After graduating from Northern Arizona University in 2014, 2022 JD graduate Daniel Bowman took a few years to think about what he wanted to do next. He waited tables for a few months before getting a job as a 911 dispatcher for the Arizona Department of Public Safety.
“It was a good way to serve people, which is what I wanted to do with my criminal justice degree, try to help people when they needed it,” says Daniel of his time as a dispatcher. “I liked it, but I also felt like I could do a little more, so that led me to law school.”
He began to dive into different areas of interest but quickly decided he wanted to work with and help undocumented populations.
“I grew up in trailer parks, worked minimum wage jobs since I was thirteen, and always had a lot of co-workers who did not have [legal] status,” says Daniel. “The Trump administration’s policies, specifically, made me feel concerned with how we talked about and treated immigrants in this country. So, I started looking for ways to get involved and help.”

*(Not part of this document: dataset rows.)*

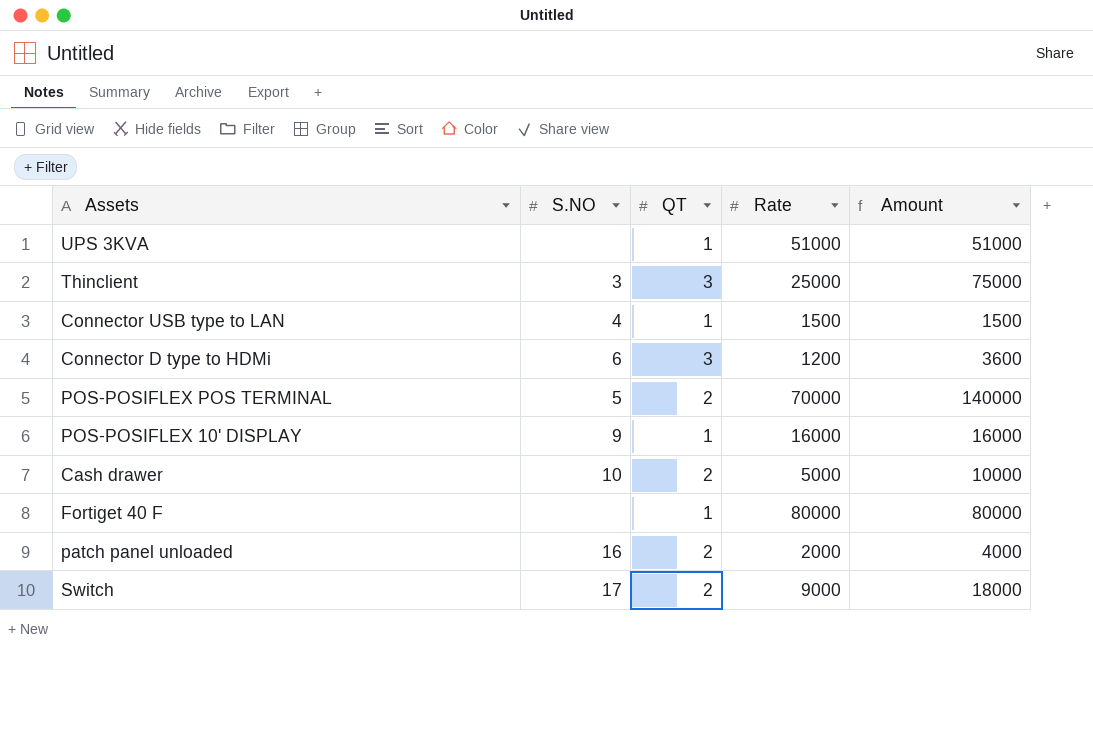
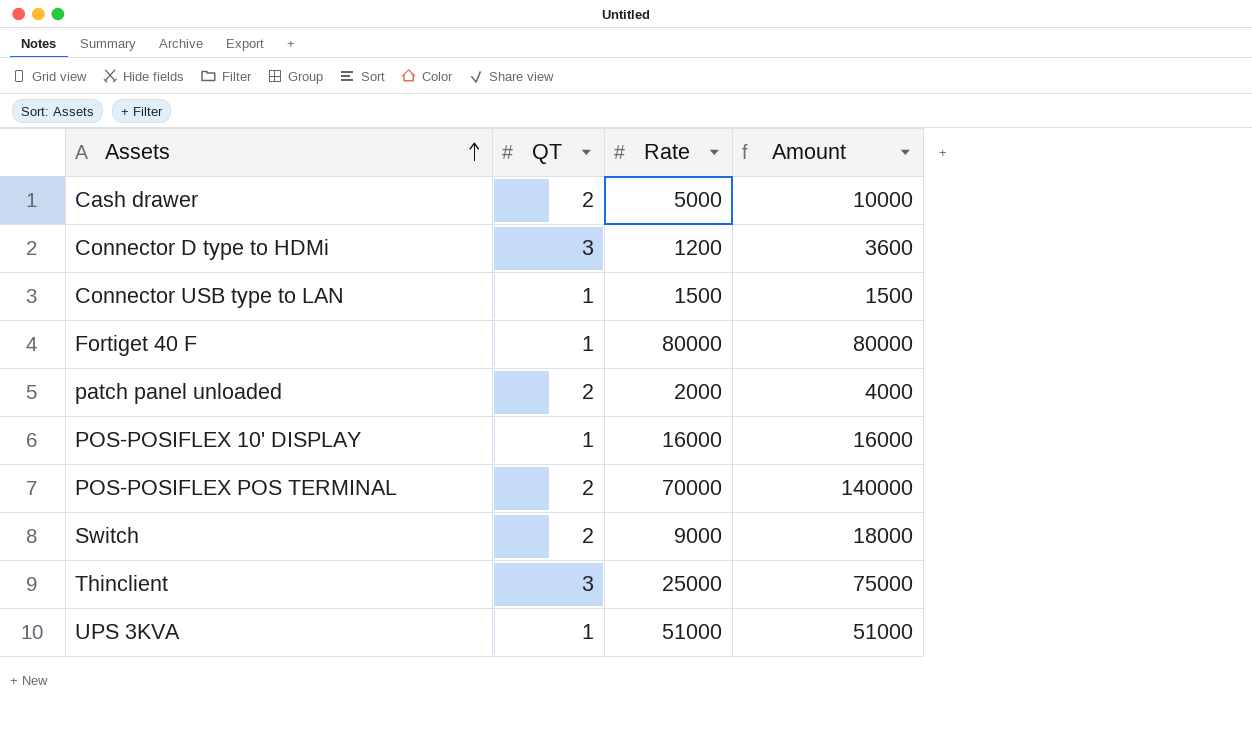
row order: none -> Assets ascending
column S.NO | position: 2 -> none

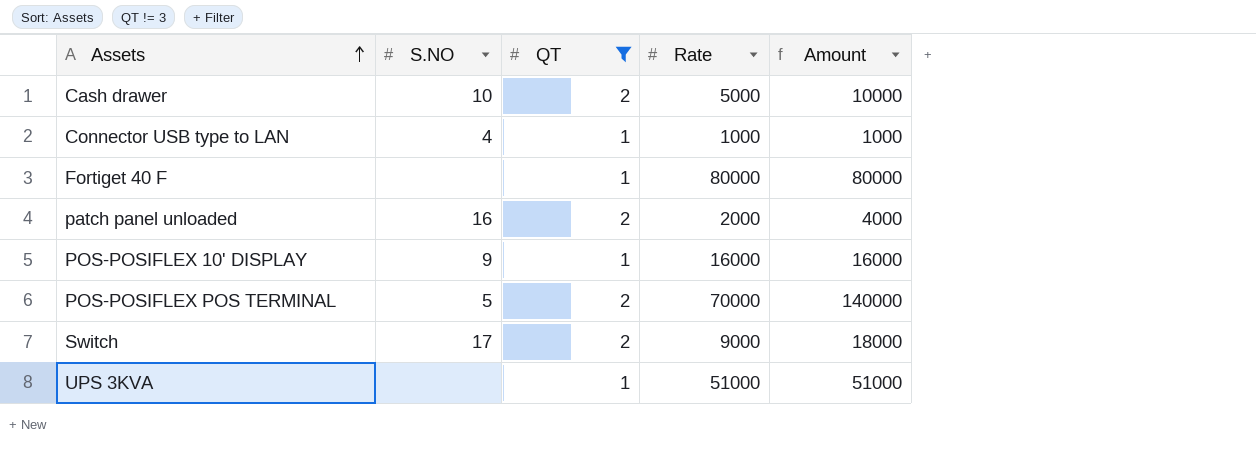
filter: none -> QT != 3
column S.NO | position: none -> 2
Connector USB type to LAN | Rate: 1500 -> 1000
Connector USB type to LAN | Amount: 1500 -> 1000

During law school, Daniel, who has been selected by his peers as a student speaker at this year’s convocation, volunteered with Keep Tucson Together (KTT), a grassroots, pro-bono legal group working with volunteer attorneys to stop deportations and the separation of families in Southern Arizona. As a volunteer, he provided appellate writing for pro se individuals who were appealing their removal orders to the Ninth Circuit, which he says were some of his proudest moments as a student.
Daniel says his time volunteering outside of school and writing for KTT helped him become a better writer, a skill he advises future JD students to invest the time in.

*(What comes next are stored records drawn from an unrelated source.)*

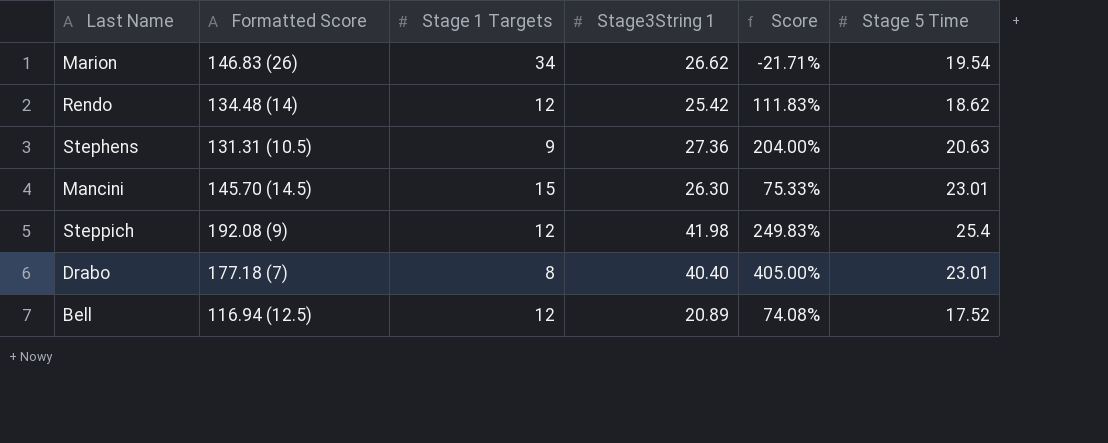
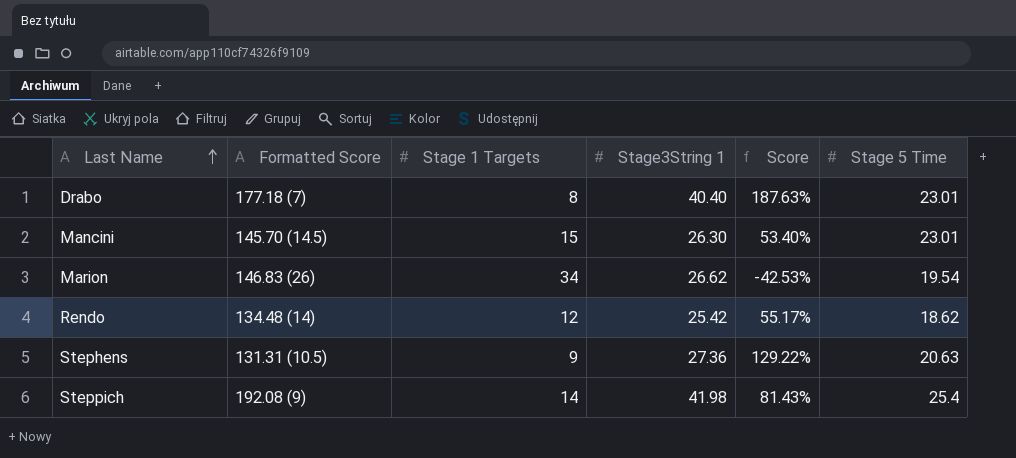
row order: none -> Last Name ascending
column Score | formula: ([Stage3String 1] - [Stage 1 Targets]) / [Stage 1 Targets] -> ([Stage 5 Time] - [Stage 1 Targets]) / [Stage 1 Targets]
row Bell: 116.94 (12.5) | 12 | 20.89 | 74.08% | 17.52 -> none
Steppich | Stage 1 Targets: 12 -> 14

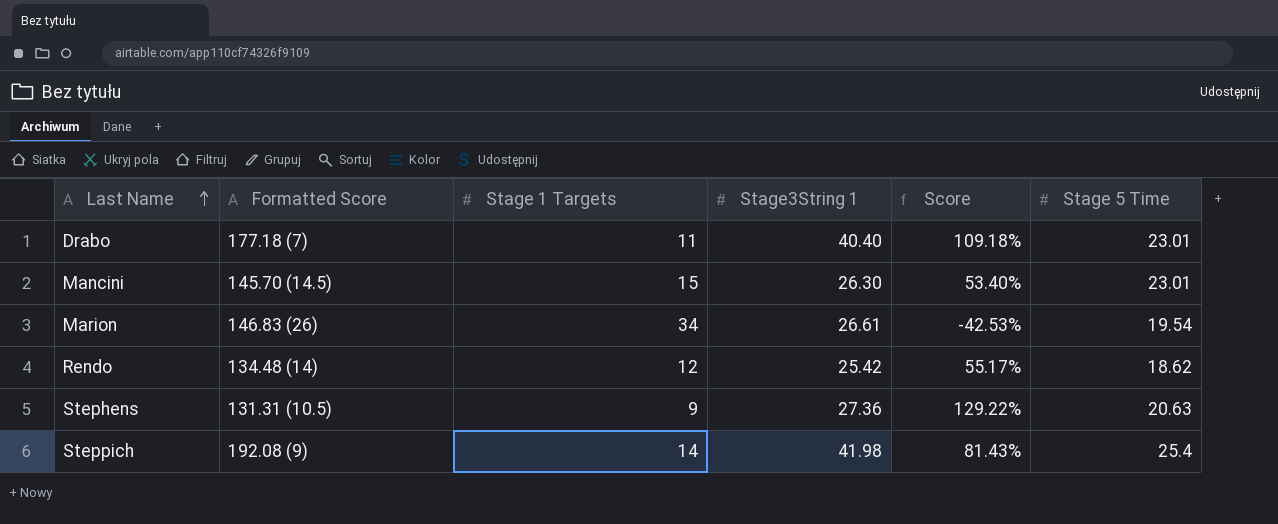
Drabo | Stage 1 Targets: 8 -> 11
Drabo | Score: 187.63% -> 109.18%
Marion | Stage3String 1: 26.62 -> 26.61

“Learn how to write clearly. That is going to help both in law school and in practice. Judges do not want to read things that are convoluted any more than law professors do,” says Daniel. “It is a real-world useful skill. Nobody is going to become an IP expert in law school, but you can become a good writer.”
In addition to writing for KTT, Daniel also co-authored an article with Associate Dean, Legal Information Innovation and Director, Law Library & Professor of Law Teresa Miguel-Stearns that will appear as a series in the fall of 2022 in the Arizona Attorney, the official publication of the State Bar of Arizona. The article explores the history of bar admission without exam in the 1920s in Arizona, the role the University of Arizona College of Law played in that history, and implications for the future of legal education in the U.S.
After graduation, Daniel will be spending time clerking, first for Chief Justice Robert M. Brutinel (’82) in the Arizona Supreme Court and then for U.S. District Judge Kathleen Cardone in El Paso, Texas, where he hopes to get involved with immigration law during his free time.